According to Barth, “The best-case scenario would be growth in the economy without inflation worsening,” though fast growth could worsen inflation and perhaps trigger further increases in interest rates and adversely affect housing.
“In my opinion, the best case would be a mild softening of sales prices and a slight increase in inventory levels,” said Steve Ozonian, CEO of Global Mobility and industry veteran. “We’re absolutely going to see inventories rise a little bit. We’re going to see prices stabilize, but if interest rates stay at the current level, they’re still historically attractive.
“As long as employment is on the upswing and interest rates stay at an affordable level, there’s no reason to believe the market won’t continue to flow very nicely,” Ozonian opined.
Joining the chorus of moderates, Christopher Cagan, director of research and analytics at First American Real Estate Solutions, said, “The best scenario would be to go back to a healthy, normal, sustainable market going up 6 percent, 8 percent (home prices), with mortgage interest rates remaining where they are or perhaps a little higher.”
Predicting a 5 percent growth in house prices nationwide, Cagan said, “I wouldn’t mind if California slowed down (in price appreciation). That would be good for California,” referring to the state’s hot – indeed, according to some, overheated – market.
“California, Florida, Las Vegas have their cycles,” Cagan said, referring to the fact that all three have experienced record activity in recent years. “Any market where prices have doubled in five years can have a correction. I don’t think it will be a terrible one.
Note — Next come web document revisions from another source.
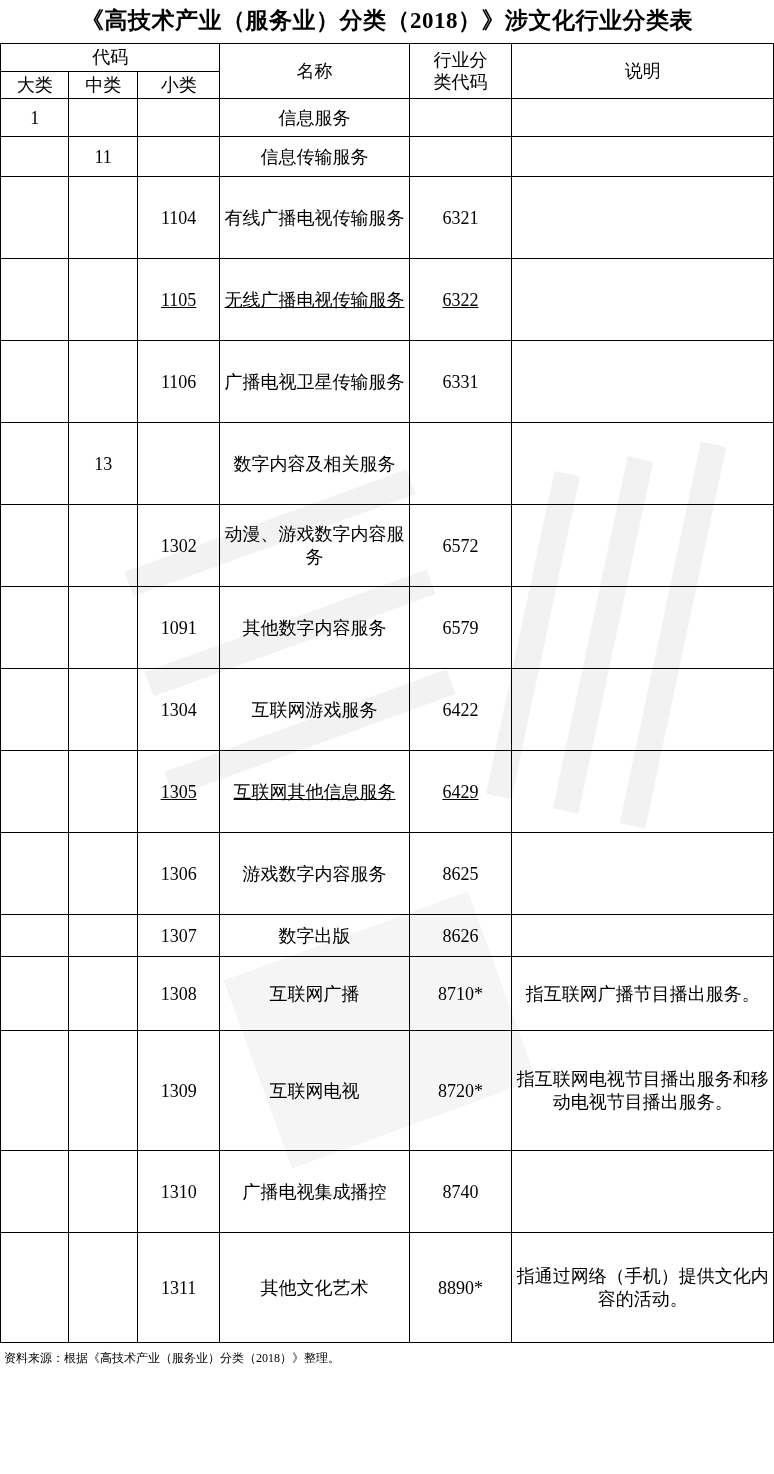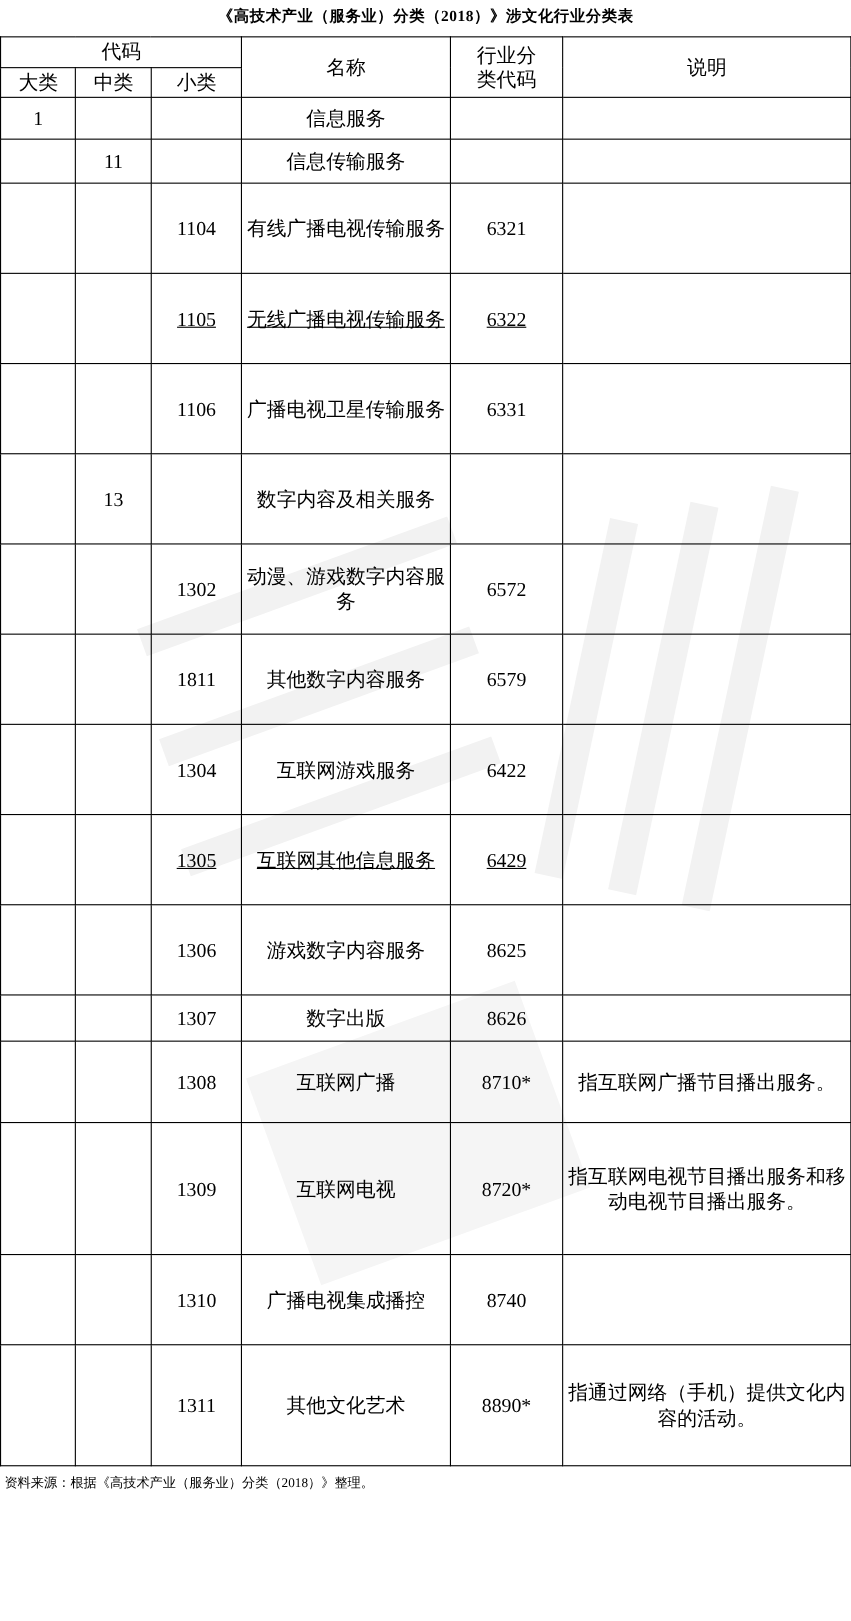--- a/index.html
+++ b/index.html
@@ -38,7 +38,7 @@
     position: relative;
     z-index: 2;
     text-align: center;
-    font-size: 14px;
+    font-size: 23px;
     font-weight: bold;
     letter-spacing: 0.5px;
     padding: 8px 0 10px 0;

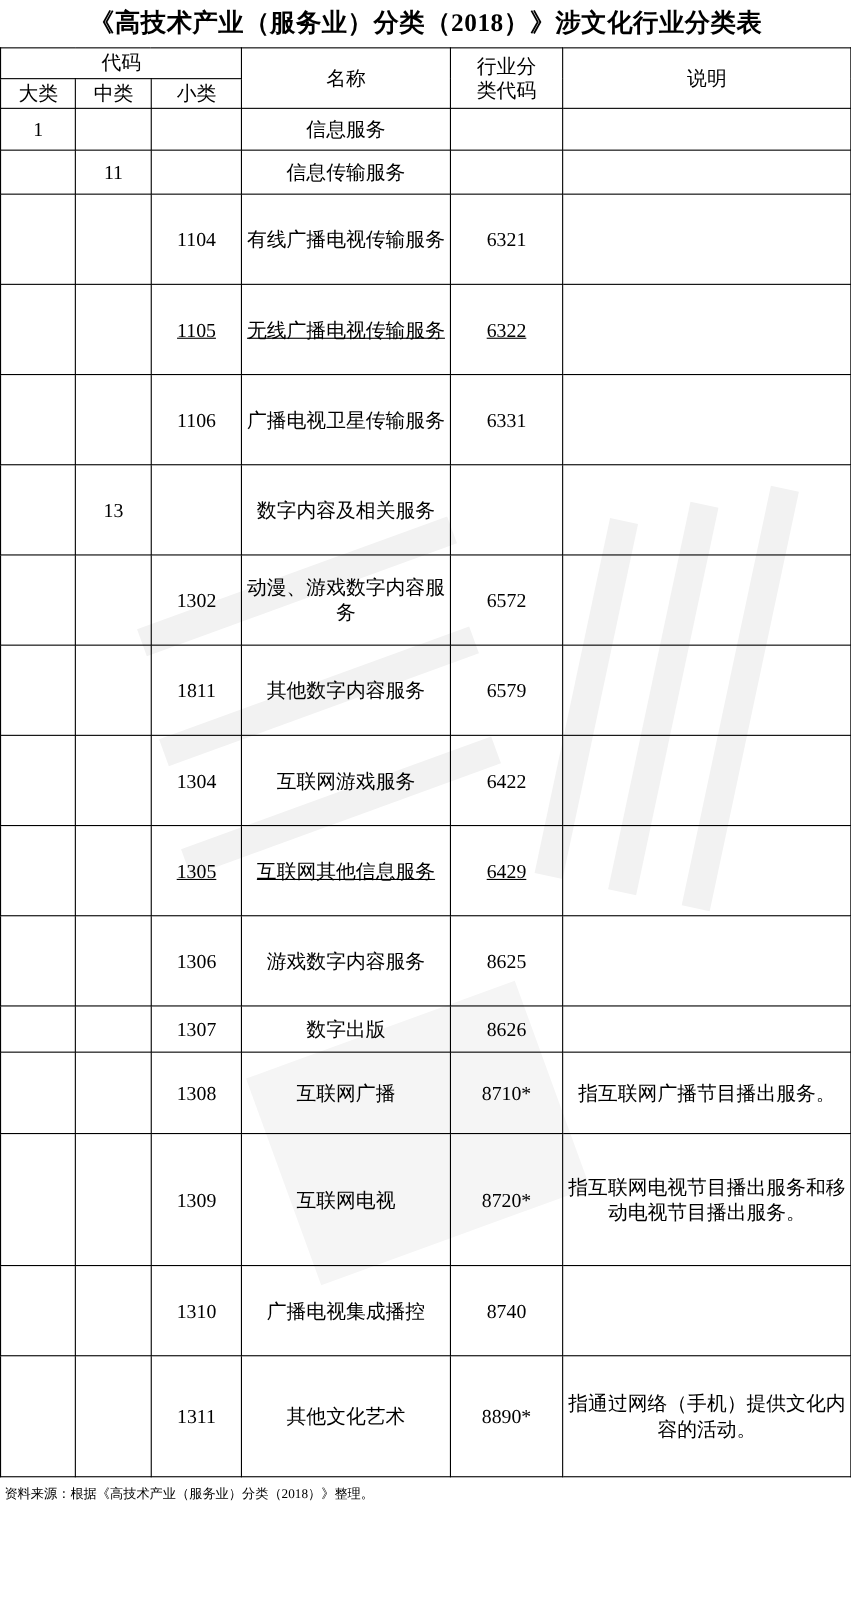--- a/index.html
+++ b/index.html
@@ -206,7 +206,7 @@
       <tr style="height:82px;">
         <td></td>
         <td></td>
-        <td>1811</td>
+        <td>1091</td>
         <td class="name-cell">其他数字内容服务</td>
         <td>6579</td>
         <td class="note-cell"></td>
It will not impact the overall market dynamic.”
While the demand for houses in Florida and California will remain strong, price appreciation will slow in those areas, said James Wright, president/principal broker of Century 21 All Islands in Honolulu. “California is experiencing more inventory on the market and the price point will follow.”
Perhaps the most starry-eyed – or, rather, sunny-eyed – optimist of the group was Wright.
Though prices went up 30 percent in the last two years, Wright is positive that double-digit appreciation will continue in his market in 2006 – indeed, for a number of years to come.
“The baby boomers are out there, they’ve had a lot of good years of earnings, they’ve inherited wealth,” Wright said. “They are buying trophy homes and will be for years. We are one of those places people dream of. They come here to buy a piece of that dream.”